But how can one measure surprise when the grammar is unknown? This is the natural objection—and its answer strengthens the thesis instead of weakening it: surprise is never measured against the true grammar; it is always measured against the learner’s current model.
Predictive surprisal (Hale, 2001; Levy, 2008) is the astonishment caused by an event, given what the model expected just before:
$S(x) = -\log_2 P_t(x \mid \text{context})$
where $P_t$ is the current model, however imperfect. Example: after “the cat is on the…”, if my model assigns $P(\text{mat}) = 0.5$ and $P(\text{roof}) = 0.01$, then mat surprises me by $1$ bit, roof by $6.6$ bits. Musically: after a ii–V cadence (subdominant → dominant), a deceptive cadence (moving to vi instead of the expected tonic) produces high surprisal. Everything is calculated against my expectations—thus defined even without knowing the true grammar.
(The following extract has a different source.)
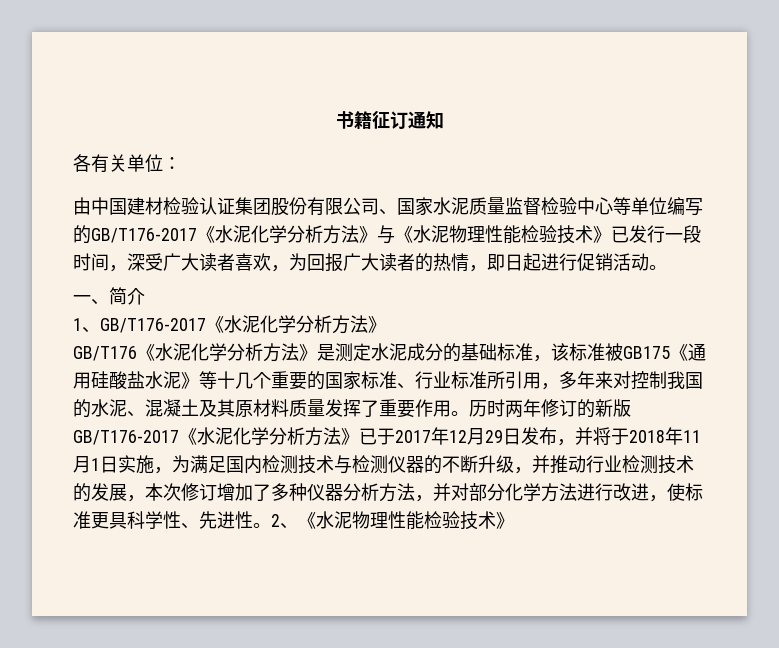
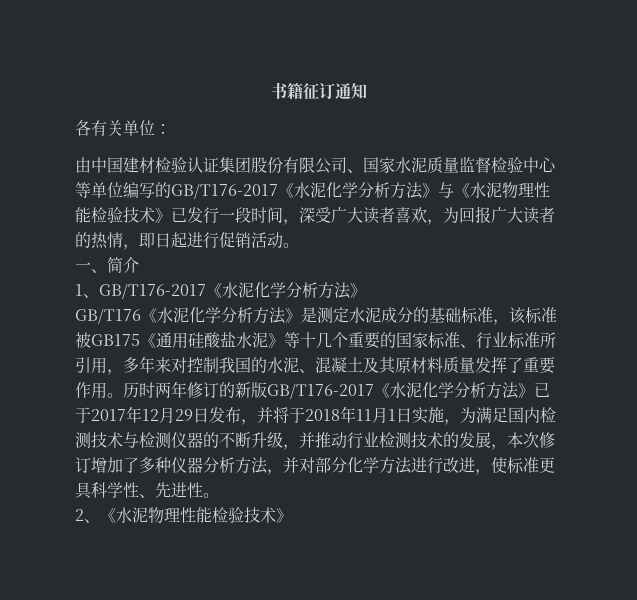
- 历时两年修订的新版GB/T176-2017《水泥化学分析方法》已于2017年12月29日发布，并将于2018年11月1日实施，为满足国内检测技术与检测仪器的不断升级，并推动行业检测技术的发展，本次修订增加了多种仪器分析方法，并对部分化学方法进行改进，使标准更具科学性、先进性。2、《水泥物理性能检验技术》
+ 历时两年修订的新版GB/T176-2017《水泥化学分析方法》已于2017年12月29日发布，并将于2018年11月1日实施，为满足国内检测技术与检测仪器的不断升级，并推动行业检测技术的发展，本次修订增加了多种仪器分析方法，并对部分化学方法进行改进，使标准更具科学性、先进性。
+ 2、《水泥物理性能检验技术》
It remains to link this surprise to learning. We must distinguish between two surprises:
- predictive surprise (above, Shannon): on the next symbol, in bits;
- model surprise, called Bayesian (Itti & Baldi, 2009; Baldi & Itti, 2010, who measure it in bits—their “wows”): how much the model changes after the event, i.e., the information gained about the grammar, also in bits.
The first triggers the second: a highly surprising event is an event the model predicted poorly, thus an event that forces an update. If we denote $\kappa$ in bits (the information accumulated about the grammar), the thesis is stated as:
$\text{surprise} \;\approx\; \frac{d\kappa}{dt}$
surprise is the speed at which grammatical knowledge increases. Read backward: no surprise = no friction = no learning. Cognitive friction is the derivative of knowledge. (Honest status: this is a working formulation, not a theorem—it assumes a measure of $\kappa$ in bits that remains to be established.)
The Ecological Oracle
One piece is missing. At low $\kappa$—when one is truly learning—compression without redundancy produces errors: we decode poorly, we over-generalize, we make mistakes. What corrects these errors? In formal learning, we imagine an oracle: an instance that answers “yes, this sentence is correct” or “no.” But where does such an oracle come from in real life?
The false problem of explicit correction
The classic answer hits a famous objection: explicit corrective feedback (an adult saying “no, you don’t say it that way”) is rare and unreliable in actual acquisition (the debate opened by Brown & Hanlon, 1970; synthesized by Marcus, Negative evidence in language acquisition, 1993). If learning depended on it, it would not happen. This is the “problem of the absence of negative evidence.”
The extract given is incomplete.